November 25, 2012: big-box stores wrestle e-commerce gorilla, WSJ
Indeed, Amazon, whose global revenue from retail totaled $46.5 billion in 2011, is the gorilla in the e-commerce room.
By comparison, Wal-Mart has said it expects to do over $9 billion in global e-commerce revenue in fiscal 2014, beginning in February.
Amazon sells many of the same products as big-box stores but can undercut them on price due to lower overhead. It also uses computer algorithms to adjust prices in real time. Traditional retailers often can't move as rapidly because online prices must match those in stores.September 26, 2012: I have thought about my earlier comment regarding TRU (see below). I think I'm wrong. Now: to store, shipping is free; to home, orders > $49 are free; so it may not seem as bad as it might. I also assume I was wrong yesterday when I suggested ordering on-line, TRU would ship the item to the store; I assume they would do that only if the item was not already available there. Now it sounds more like one-day layaway. Maybe it will work but adding staff to make it work seems problematic. Bottom line: I'm probably wrong. Maybe TRU should market it as "same-day layaway" or "one-day layaway."

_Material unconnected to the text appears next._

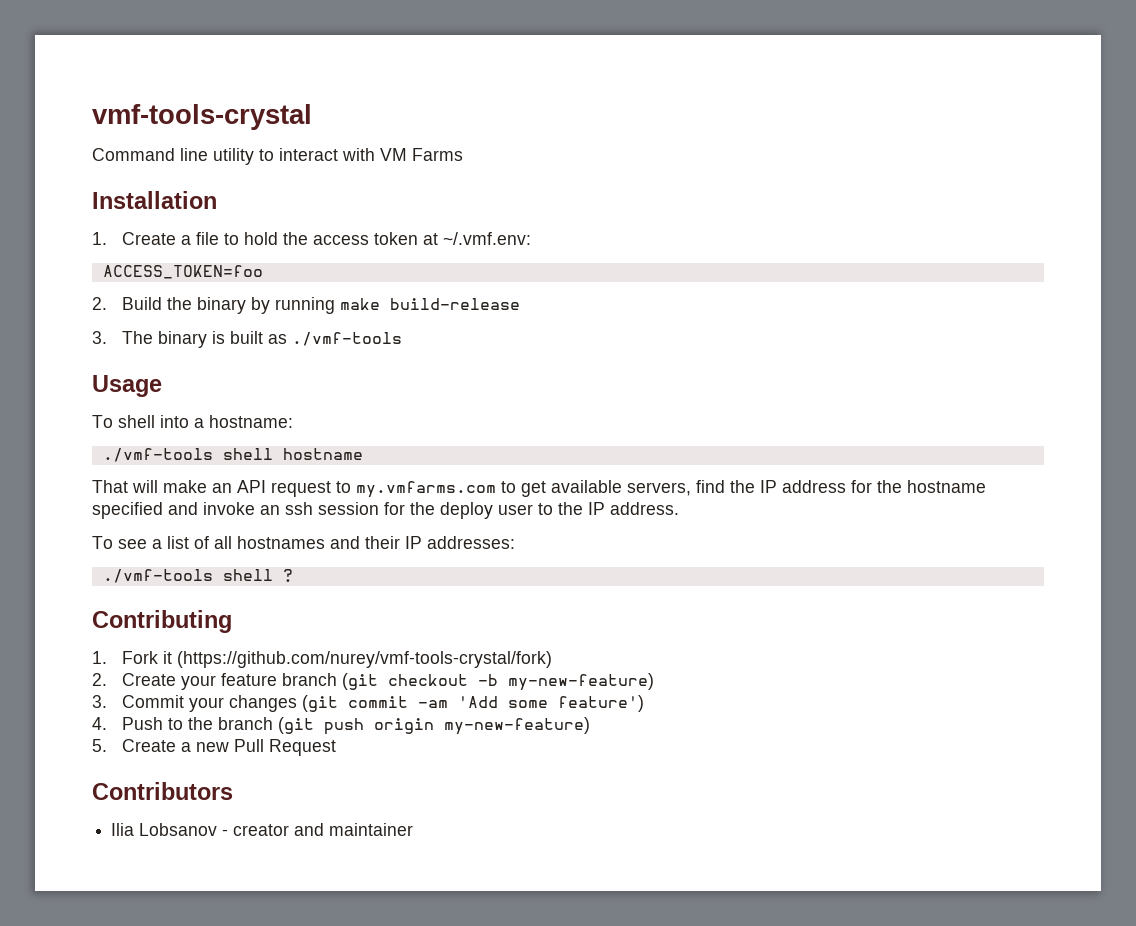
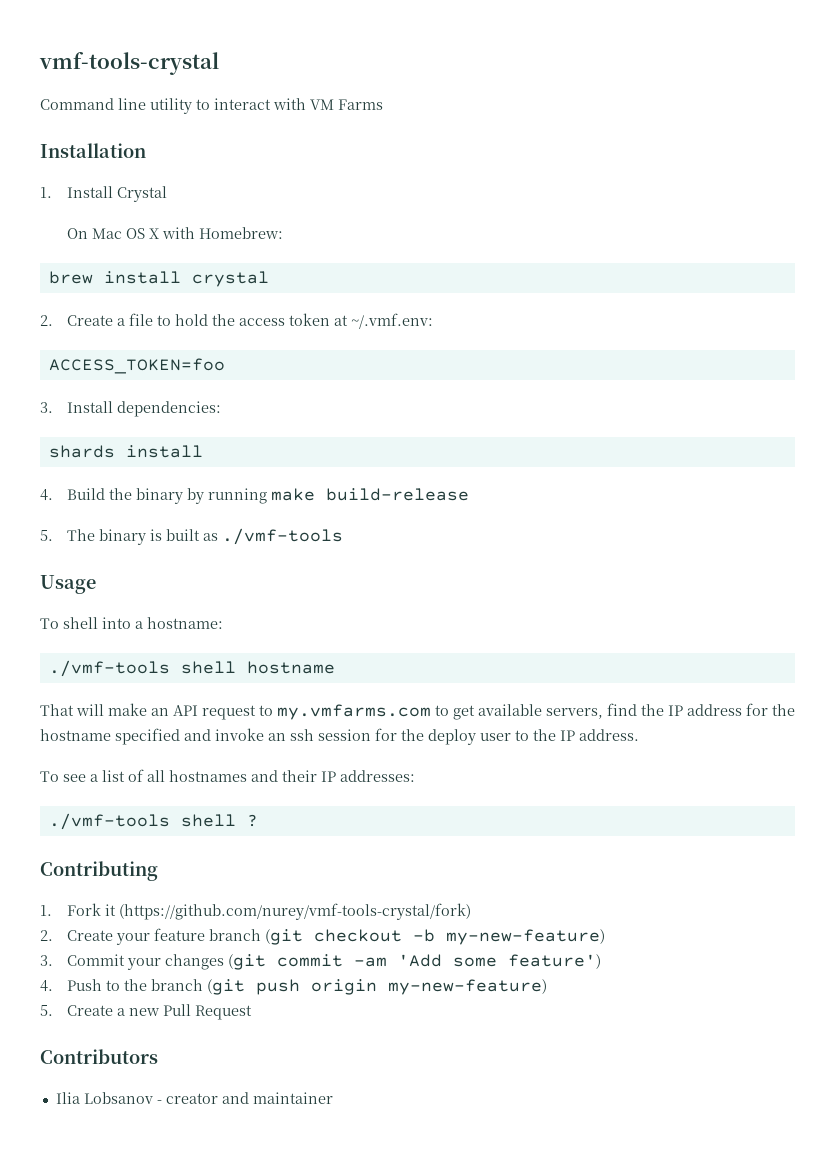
(107, 238) none -> [66,186,167,202] [66,227,283,239] [48,271,269,287] [40,315,53,326] Install Crystal // On Mac OS X with Homebrew: // brew install crystal // 2.
[92,297,107,310] 2. -> [40,401,221,417] [48,445,203,458] [40,489,53,501] 3. Install dependencies: // shards install // 4.
[92,331,107,344] 3. -> [40,530,53,541] 5.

September 25, 2012: Staples accelerating closure of previously announced closures.
September 25, 2012: Toys 'R Us -- new business model -- folks order on-line; pick-up product in store; this will be interesting to watch. Two thoughts: it's possible busy folks enjoy shopping on-line, only to have to drive to the nearest Toys 'R Us store; find parking; walk to customer service; stand in line; etc., etc. Second thought: we now have a middle person in the mix to mess up the order -- minimum-pay associates receiving, retrieving items. Big Box stores are geared for large shipments to arrive; now they will be getting individual packages that need to be stored in such a way they are easily retrievable when the customer comes in. Recipe for success or recipe for disaster. Wouldn't "free" shipping be easier and more reliable? The whole goal is to get more foot traffic; I don't see it. The demographics don't work: unless it's grandparents doing most of Toys 'R Us shopping, it won't work. Young parents today are wired to the 'net. They love ordering on-line and getting stuff delivered.